Line count for the string "color" in the records below: report that figure and nothing else.
»»
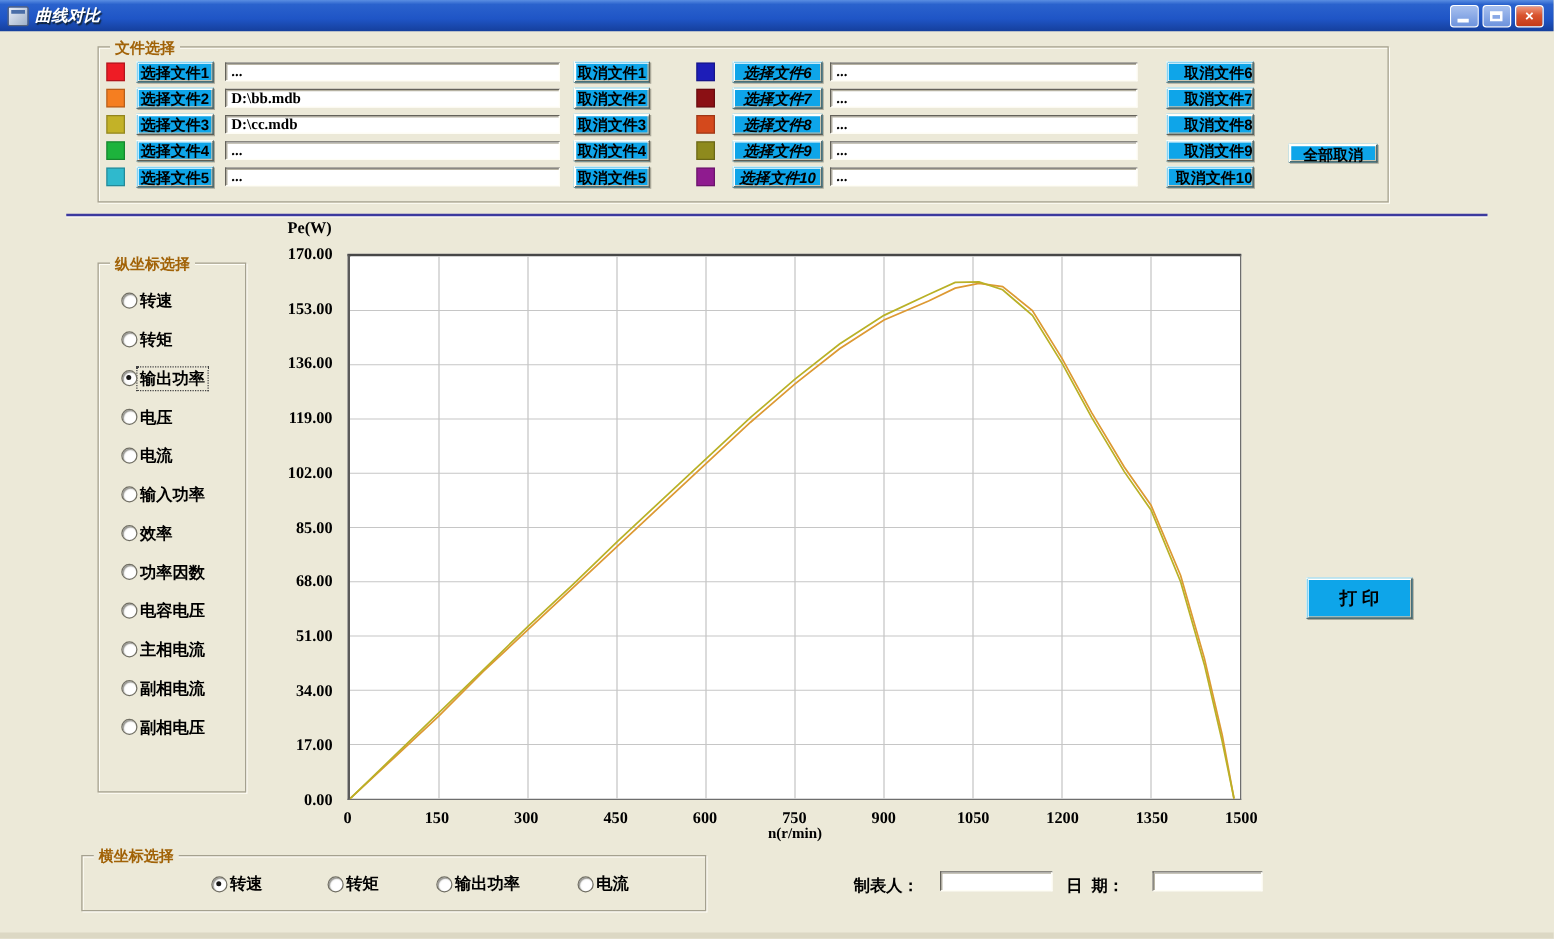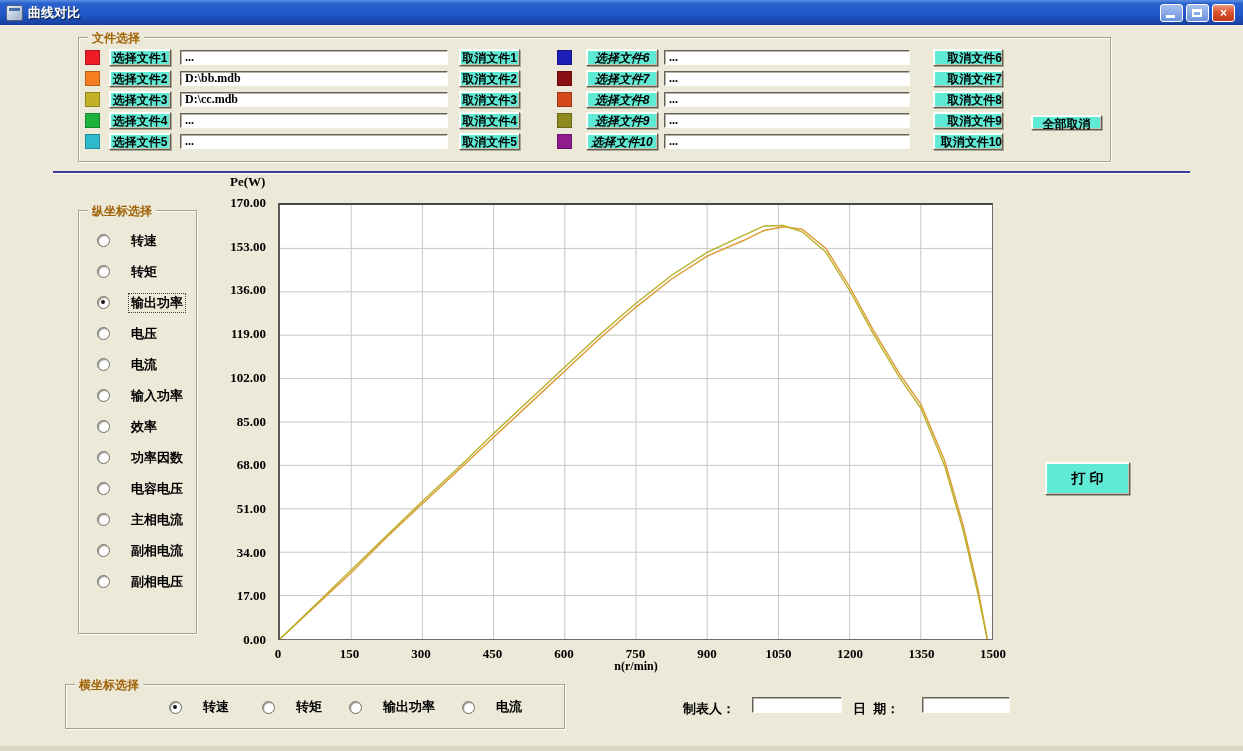--- a/index.html
+++ b/index.html
@@ -14,7 +14,7 @@
     background:linear-gradient(135deg,#e8eef8,#9fb0c8);border:1px solid #55627a;border-radius:2px;}
   #app-icon::after{content:'';position:absolute;left:2px;top:2px;right:2px;height:3px;background:#4a6ea8;}
   #win-title{position:absolute;left:28px;top:4px;color:#fff;font-weight:bold;font-size:13px;
-    text-shadow:1px 1px 1px #123;}
+    text-shadow:1px 1px 1px #123;font-style:italic;}
   .wbtn{position:absolute;top:4px;width:23px;height:18px;border:1px solid #fff;border-radius:3px;
     color:#fff;font-weight:bold;font-size:12px;line-height:16px;text-align:center;padding:0;cursor:pointer;}
   #btn-min{left:1160px;background:linear-gradient(180deg,#a7c0ef,#6d93dd);}

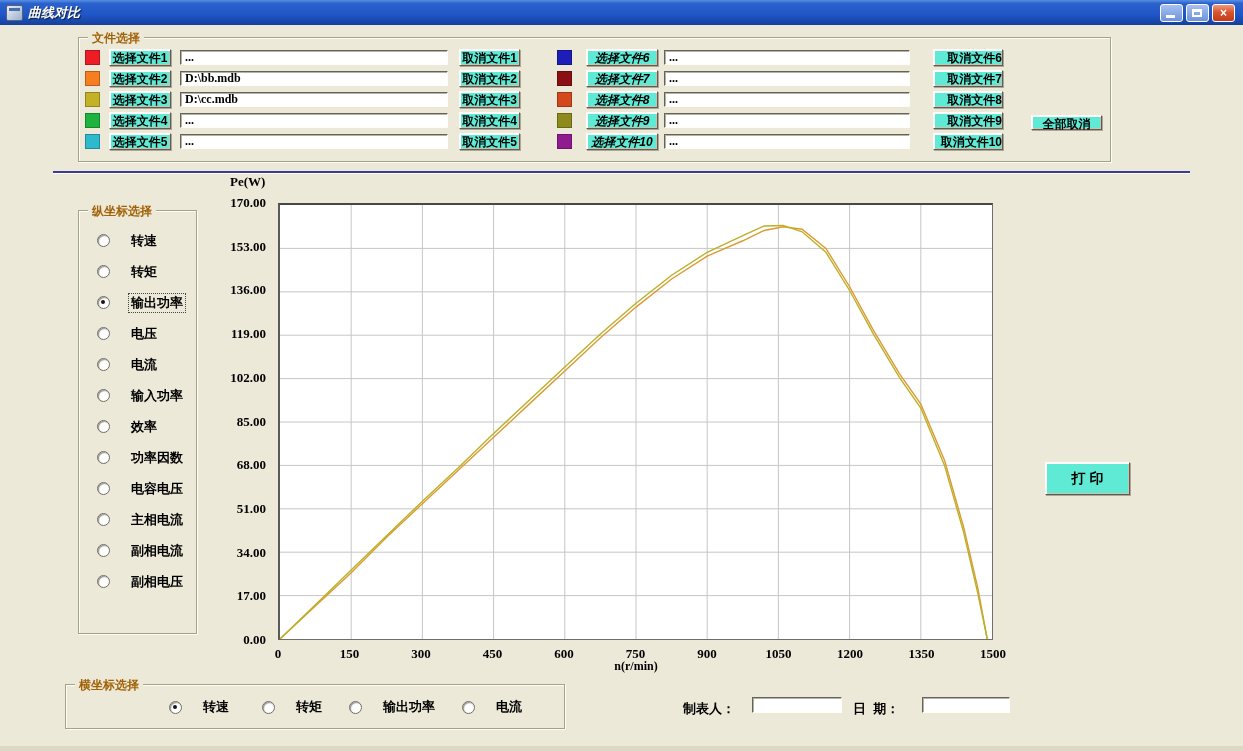--- a/index.html
+++ b/index.html
@@ -25,7 +25,7 @@
   #btn-close{left:1212px;background:linear-gradient(180deg,#ef9a80,#d9542f 45%,#c43a18);}
 
   
-  .btn3d{background:#5eead4;color:#000;cursor:pointer;
+  .btn3d{background:#0ea5e9;color:#000;cursor:pointer;
     border:1px solid;border-color:#fffef6 #5f5d52 #5f5d52 #fffef6;
     box-shadow:inset 1px 1px 0 #fff,inset -1px -1px 0 #c8c4b0,1px 1px 0 rgba(90,88,78,.45);
     font-family:"Liberation Sans",sans-serif;font-weight:bold;font-size:12px;padding:0;}

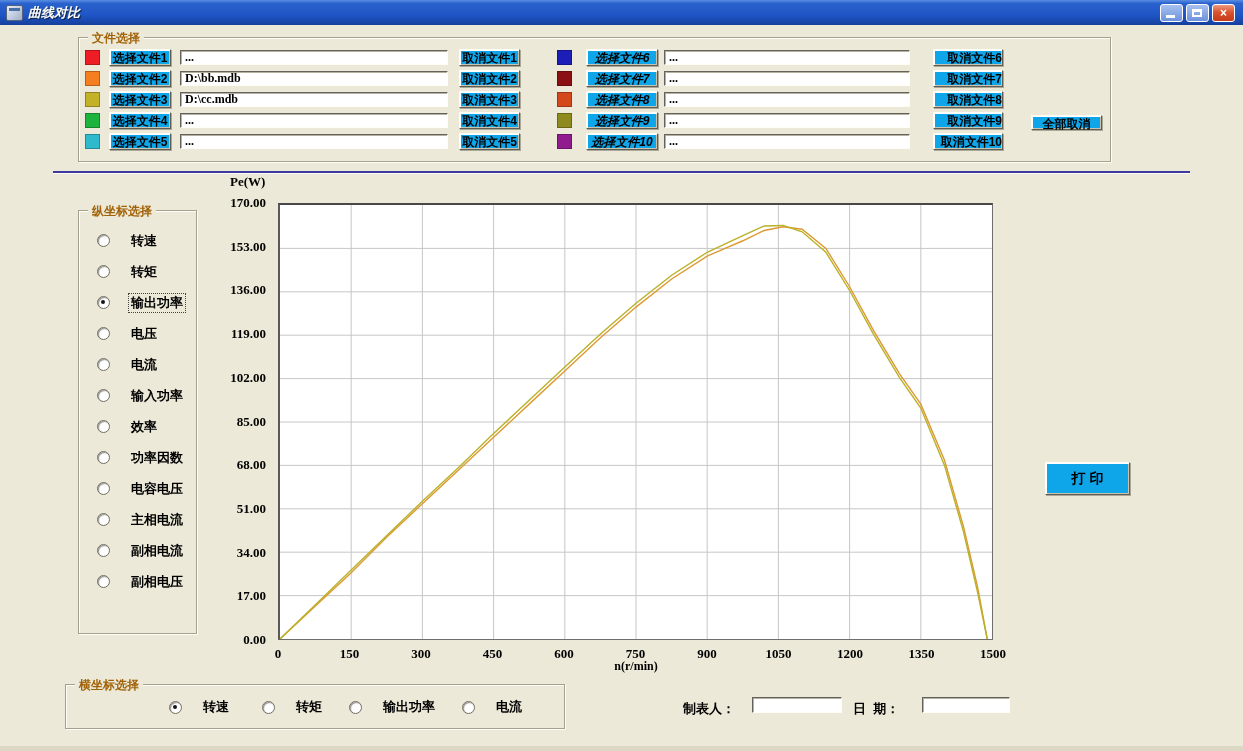--- a/index.html
+++ b/index.html
@@ -41,7 +41,7 @@
     position:relative;}
   .radio.sel::after{content:'';position:absolute;left:3px;top:3px;width:4px;height:4px;
     border-radius:50%;background:#151515;}
-  .ritem{display:flex;align-items:center;gap:19px;cursor:default;}
+  .ritem{display:flex;align-items:center;gap:0;cursor:default;}
   .rlabel{font-weight:bold;font-size:13px;color:#000;padding:0 2px;white-space:nowrap;}
   .rlabel.focused{outline:1px dotted #444;}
««
_Reply_. 6